The log ends with RAxML command lines, html formated links to the figures, and references for all the software used. The tree reconstruction strategy is fixed to the default RAxML rapid hill climbing algorithm for a single ML search, with relBootstrap branch supports.
If you check out the path you specified for the png files, you will see a png file for each one of the trees:
The file names are composed of a unique ReproPhylo process ID (mostly an internal thing, but can be useful to assert which process created which tree by checking the log), the locus name, the AlnConf name and the TrimalConf name. The RaxmlConf name is not included, but if you run several tree strategies on the same trimmed alignment (currently only possible using the python module directly) it will be noted by a different process ID. You will be able to identify the process by checking the log or the archive we will create later.
The “Run Exploratory Pipeline” tool provides very basic and somewhat uninformative tree figures, because they have no meaningful annotation. The “Annotate Trees” tool allows you to add all those things that will make the trees easier to interpret. The first value taken in the tool's GUI is the Project file produced by the “Run Exploratory Pipeline” tool. The second is a path to which you wish to write your annotated trees png files. Next comes “Tree width” which controls the width of the trees compared to the figure borders.
By default, rooting is done at midpoint. If you wish to change this, you can choose “Specify outgroup using metadata” from the “How to root” dropdown menu. This will add two new boxes to the form, the first of which will ask you to specify a column name in your metadata. If you wish to use a source qualifier, the format will be source_qualifierName (no colon). In the second new box, put the value specifying an outgroup OTU. In our case we might have put ‘genus' in the first of these boxes and some outgroup genus name in the second of these boxes. For sets of loci that don't have the this genus, the rooting would stay at midpoint.
After sorting out rooting, we need to decide how to label the leaves. By default they are labeled with the species name from the organism qualifier of the source feature. If you wish to change this, choose “specify labels using the metadata” from the dropdown menu. This will open a new box, in which you'll need to provide a whitespace delimited list of all the qualifiers you want to include in the label (eg “source_organism feature_id gene”).

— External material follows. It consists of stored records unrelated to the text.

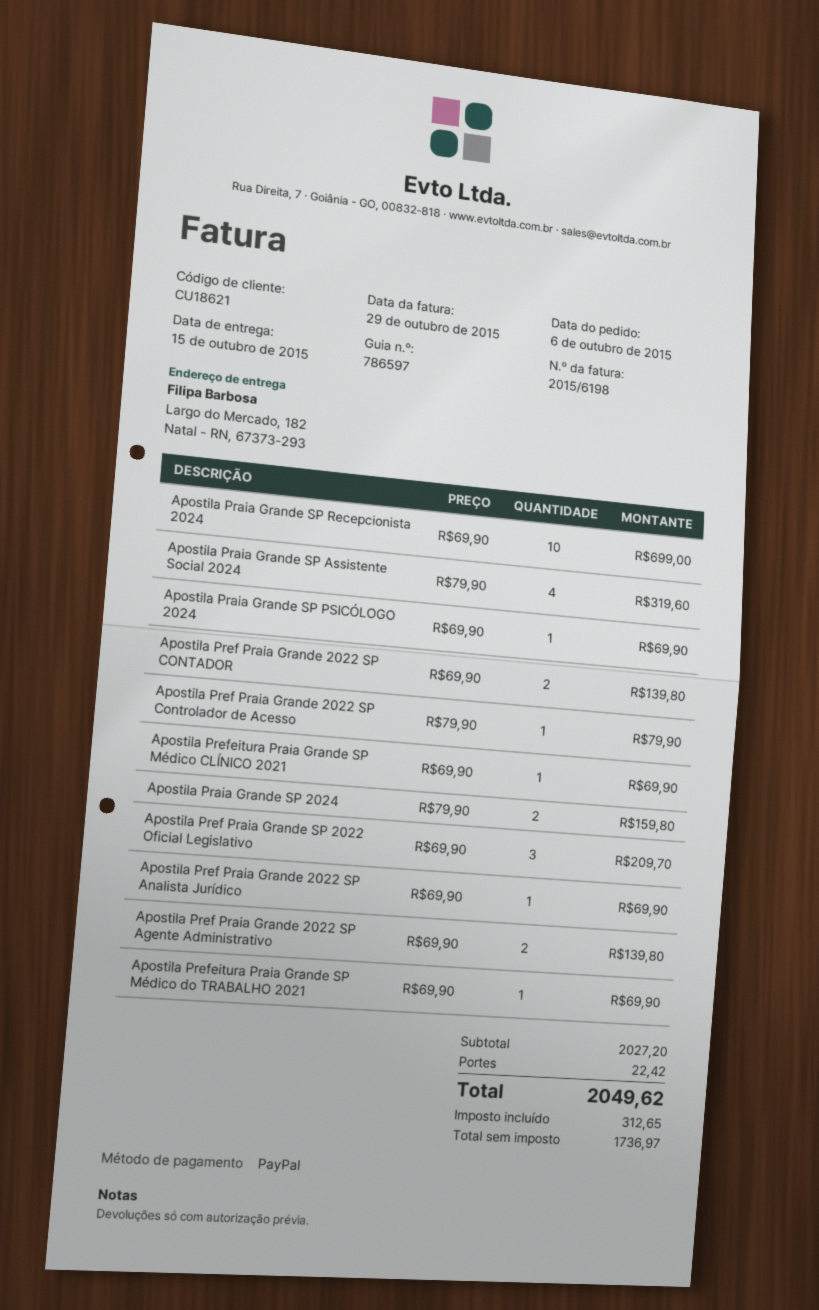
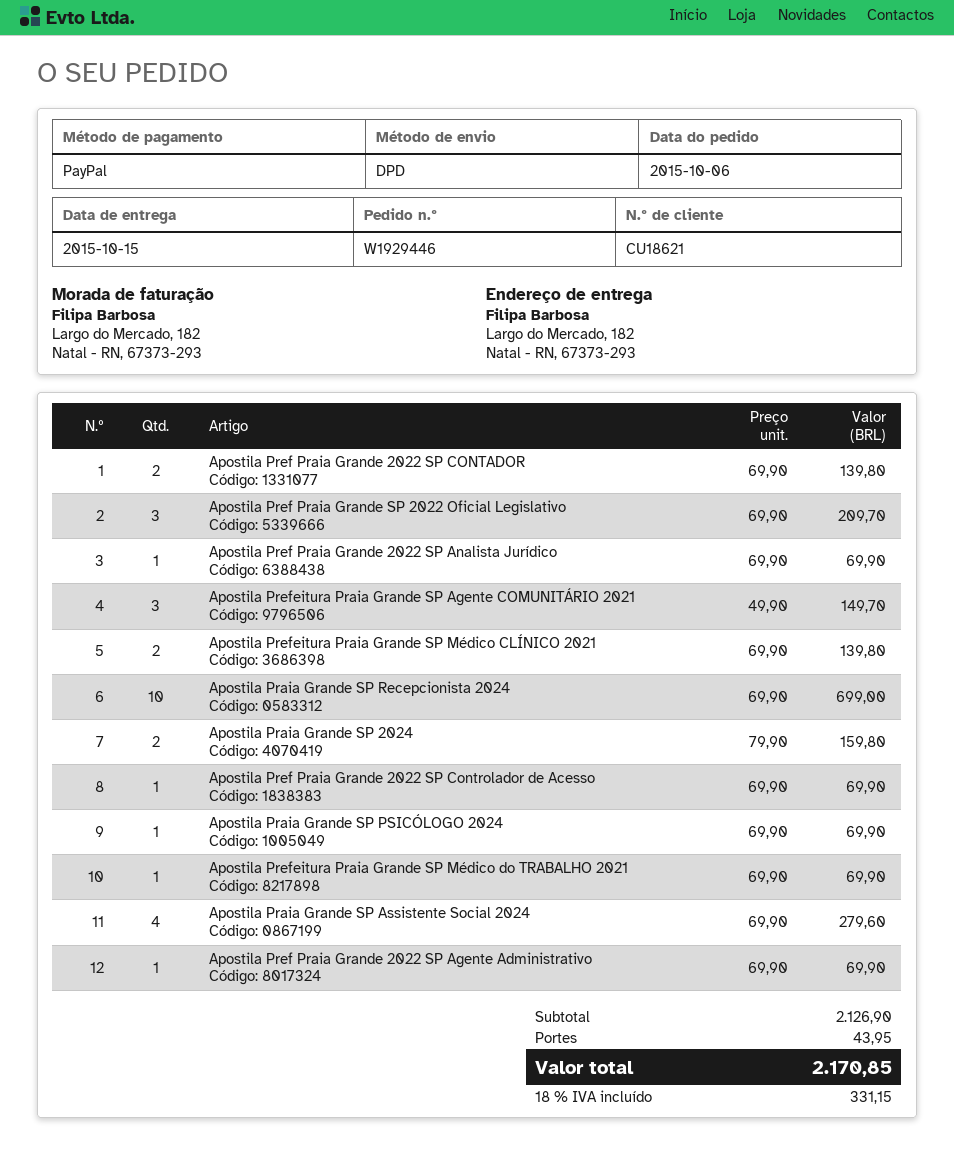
Apostila Praia Grande SP Assistente Social 2024: 4 x 79.90 = 319.60 -> 4 x 69.90 = 279.60
Apostila Pref Praia Grande 2022 SP Controlador de Acesso: 1 x 79.90 = 79.90 -> 1 x 69.90 = 69.90
Apostila Prefeitura Praia Grande SP Médico CLÍNICO 2021: 1 x 69.90 = 69.90 -> 2 x 69.90 = 139.80
Apostila Pref Praia Grande 2022 SP Agente Administrativo: 2 x 69.90 = 139.80 -> 1 x 69.90 = 69.90
Apostila Prefeitura Praia Grande SP Agente COMUNITÁRIO 2021: none -> 3 x 49.90 = 149.70
subtotal: 2027.20 -> 2126.90
shipping: 22.42 -> 43.95
tax: 312.65 -> 331.15
total: 2049.62 -> 2170.85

You can also decide whether to leave the labels black or to color them based on some metadata. If you wish to color the labels, choose “According to rules” in the “How to color labels” dropdown menu. As before, this will open a box in which to specify a column name, and a dropdown menu in which to choose a color scheme.

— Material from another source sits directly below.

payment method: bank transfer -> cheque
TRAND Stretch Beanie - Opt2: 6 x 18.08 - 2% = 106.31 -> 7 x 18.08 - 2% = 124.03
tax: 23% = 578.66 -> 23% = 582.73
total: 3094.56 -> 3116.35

In this use case, we will color clade backgrounds according to genera. Choose yes for “Color node backgrounds?”. In the box that appears, labeled “A metadata column name to use for determining bg color” type in “genus”. In the dropdown menu “select color scheme” choose “blues”.

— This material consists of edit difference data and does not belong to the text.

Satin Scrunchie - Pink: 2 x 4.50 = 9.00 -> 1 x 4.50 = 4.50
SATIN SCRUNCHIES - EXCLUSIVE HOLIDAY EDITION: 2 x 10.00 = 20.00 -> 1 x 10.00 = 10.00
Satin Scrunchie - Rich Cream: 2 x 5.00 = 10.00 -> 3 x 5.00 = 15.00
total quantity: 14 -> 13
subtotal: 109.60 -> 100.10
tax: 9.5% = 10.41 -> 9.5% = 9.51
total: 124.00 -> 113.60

We are going to leave “Use default ranges for node support annotation?” at Yes. If you wish to change it to No, you'll be asked to provide support ranges and corresponding colors. You will need to type in a string similar to this one: “black 100 90 gray 90 80 silver 80 50”. You can see color names here.
Another feature we'll take advantage of now is the heatmap. Our's is going to be a simple one with just one column, but the principle is the same for any size. Change “make heatmap?” to Yes. In the box that appears, type in “GC_content”, which is one of the column names in the metadata spreadsheet. Finally, we can choose a color scheme. Here we'll leave it on Red to blue.
Last option in the form has to do with node collapsing based on node support. You can specify a value, under which nodes will be multifurcated in the figure. We are going to leave as is.
The tool allows you to either make only the figures, with an html file to point at them, or to make a full archive. We are going to do the first, and leave the second for later.
Execute the action. Once it is done, your tree files in the path you specified should look like this:
The cox 3 tree (next page) seems to be a nice example of how even this quick analysis provides insight on the data. Each genus in the tree is colored with a different shade of blue, and GC values are color coded on the right hand side. Since the extreme colors (red and blue in this case) are given to the actual lowest and highest values encountered, (which are 42.9% for the species Ctenosaura pectinata and 48.99% for the species Sauromalus ater in this case) our example is on one hand a bit misleading because it looks like the range of GC values is higher than it really is. On the other hand, using the full range of the color scale allows us to visualize the fit between the GC values and the phylogeny, and to highlight the connection between the tree's midpoint (as it is midpoint rooted) and the GC content of the leaves. This kind of information is valuable while building a phylogenetic tree, and we make it jump out at us with almost no effort at all.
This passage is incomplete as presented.